A mudança de “estar amando” para a ilusão de “ter” amor pode, não raro, ser observada em pormenores concretos na história dos casais que “caíram de amor”. ( No meu livro “A arte de amar”, assinalei que a palavra “cair” na expressão “cair de amor” é uma contradição em si mesma. Uma vez que amar é uma atividade criativa, só se pode estar em amor ou andar no amor; não se pode “cair” no amor, porque cair denota passividade.)
Durante a corte, nenhuma pessoa está ainda certa quanta á outra, mas cada qual tenta conquistar. Ambos são vivos , atraentes, interessantes, sempre belos_ tanto mais que a viveza sempre embeleza a face. Nenhum tem ainda o outro; daí a energia de cada um dirigir-se a ser, isto é, a dar e estimular o outro. Com o casamento, a situação frequentemente muda de modo fundamental. O contrato de casamento dar a cada sócio a posse exclusiva do corpo, dos sentimentos e do cuidado. Ninguém mais tem que conquistar, porque o amor tornou-se alguma coisa que se tem, uma propriedade. Ambos deixam de se esforçar por ser amáveis e produzirem amor, daí tornaram-se entediados, e daí desaparecer a beleza. Ficam desapontados e perturbados . Já não serão mais as mesmas pessoas? Terão cometido um erro essencial? Cada qual em geral procura a causa da mudança no outro, e sente-se enganado. O que não veem é que não mais são a mesma pessoa que quando se amavam um ao outro; que o erro de que se pode ter amor levou-os a deixar de amar. Agora, em vez de amar um ao outro, ajustam-se para possuir o possuem juntos: dinheiro, posição social, casa, filhos. Desse modo, em certos casos, o casamento iniciado na base do amor converte-se numa propriedade amigável, uma empresa em que os dois egoísmos juntam-se num interesse: o da “família”.
Quando um casal não pode vencer o anseio da renovação do antigo sentimento de amor, um ou outro do par pode ter a ilusão de que um novo sócio satisfará sua carência.
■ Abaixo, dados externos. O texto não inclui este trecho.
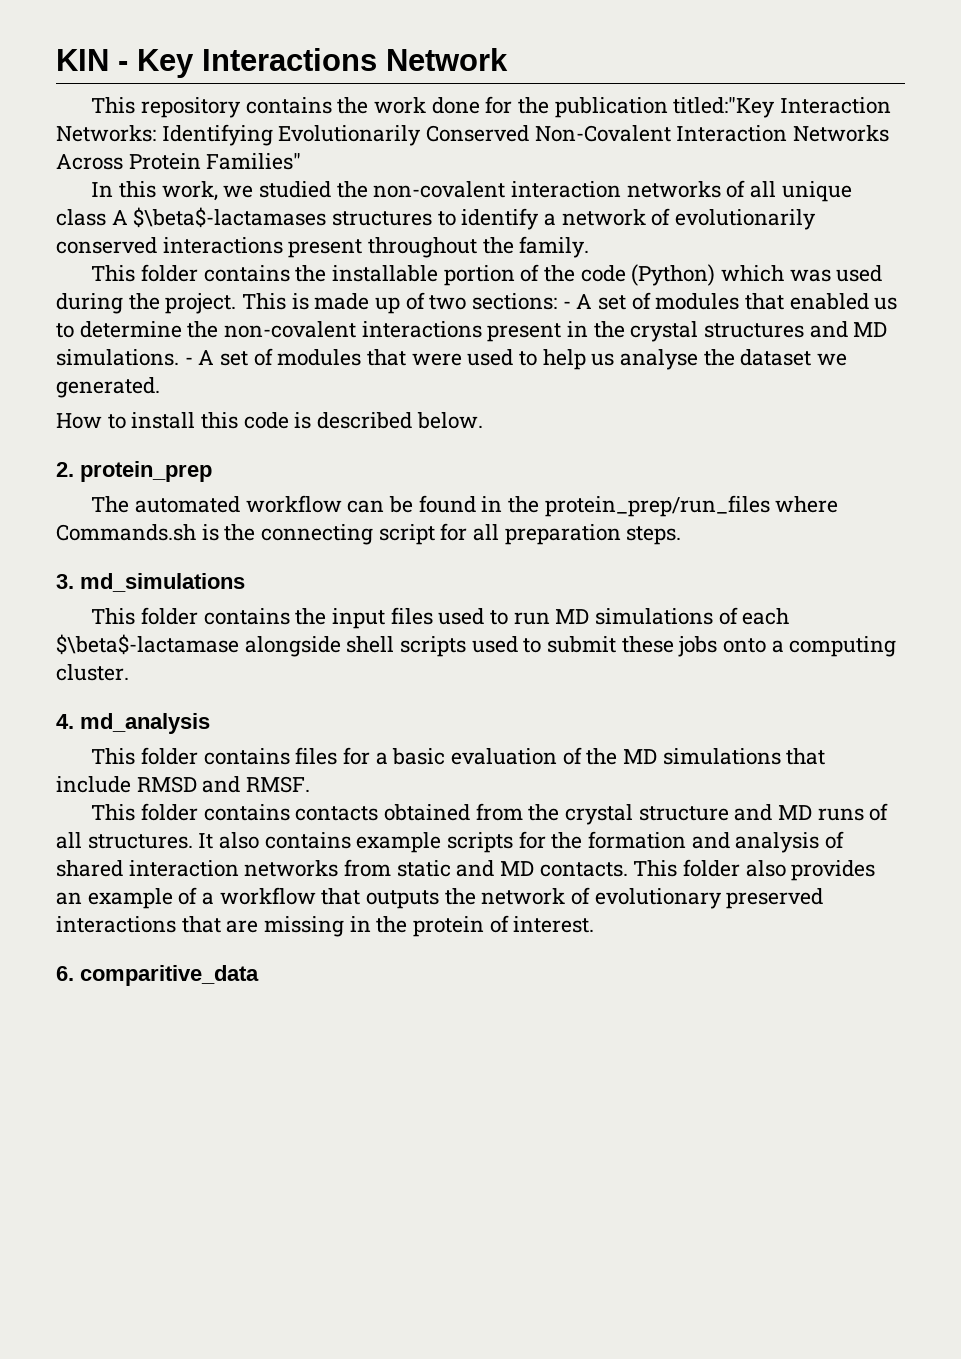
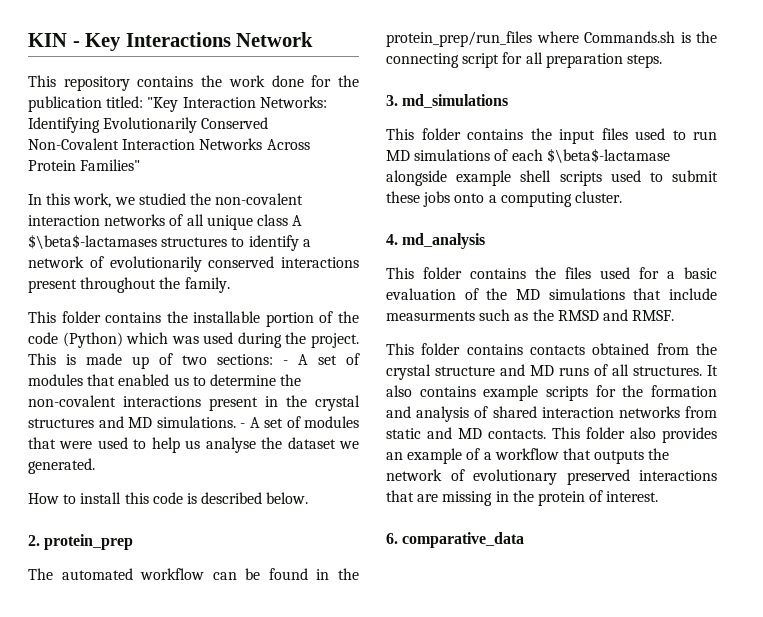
- This repository contains the work done for the publication titled:"Key Interaction Networks: Identifying Evolutionarily Conserved Non-Covalent Interaction Networks Across Protein Families"
+ This repository contains the work done for the publication titled: "Key Interaction Networks: Identifying Evolutionarily Conserved Non-Covalent Interaction Networks Across Protein Families"
- This folder contains the input files used to run MD simulations of each $\beta$-lactamase alongside shell scripts used to submit these jobs onto a computing cluster.
+ This folder contains the input files used to run MD simulations of each $\beta$-lactamase alongside example shell scripts used to submit these jobs onto a computing cluster.
- This folder contains files for a basic evaluation of the MD simulations that include RMSD and RMSF.
+ This folder contains the files used for a basic evaluation of the MD simulations that include measurments such as the RMSD and RMSF.
- 6. comparitive_data
+ 6. comparative_data

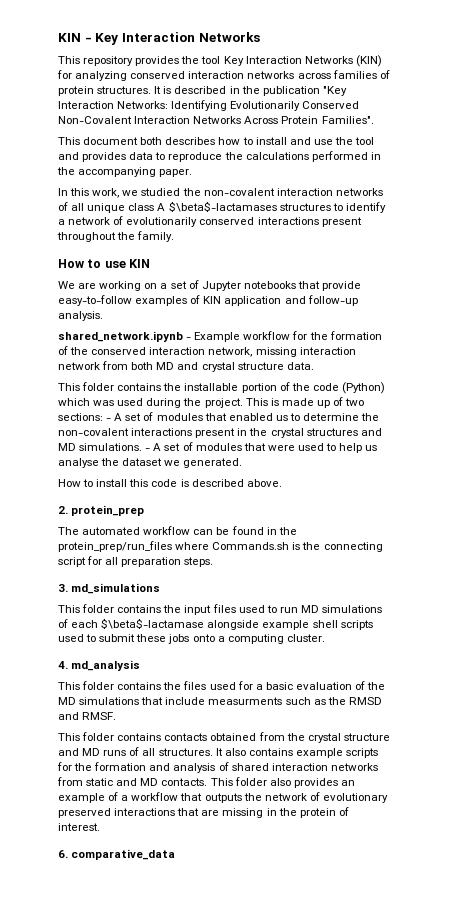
- KIN - Key Interactions Network
+ KIN - Key Interaction Networks
- This repository contains the work done for the publication titled: "Key Interaction Networks: Identifying Evolutionarily Conserved Non-Covalent Interaction Networks Across Protein Families"
+ This repository provides the tool Key Interaction Networks (KIN) for analyzing conserved interaction networks across families of protein structures. It is described in the publication "Key Interaction Networks: Identifying Evolutionarily Conserved Non-Covalent Interaction Networks Across Protein Families".
+ This document both describes how to install and use the tool and provides data to reproduce the calculations performed in the accompanying paper.
+ How to use KIN
+ We are working on a set of Jupyter notebooks that provide easy-to-follow examples of KIN application and follow-up analysis.
+ shared_network.ipynb - Example workflow for the formation of the conserved interaction network, missing interaction network from both MD and crystal structure data.
- How to install this code is described below.
+ How to install this code is described above.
Sentem que tudo o que querem é amar . Mas para eles o amor não é uma expressão do seu ser; é uma deusa a quem querem se submeter.
Falham inevitavelmente no seu amor porque “o amor é filho da liberdade” (como diz a velha canção francesa), e o adorador da deusa do amor torna-se de fato tão passivo quanto entediado e perde o que quer que tenha tido da antiga atratividade.
O que dissemos não pretende implicar que o casamento não possa ser a melhor a solução para as pessoas que se amem. A dificuldade não reside no casamento, mas na estrutura possessiva existencial de ambos os cônjuges e, em última análise, de sua sociedade. Os defensores das formas modernas, tais como de vida conjunta e casamento grupal, troca de cônjuges, sexo grupal, etc. tanto quanto percebo, tentam apenas evitar o problema de suas dificuldades em amar, mediante a cura do tédio com estímulos sempre novos e pela vontade de ter mais “amantes” do que ser capazes de amar mesmo que seja a um só.
FROMM, Erich . Amor . In: Ter ou ser ? Ed. LTC.1987. P.60-62.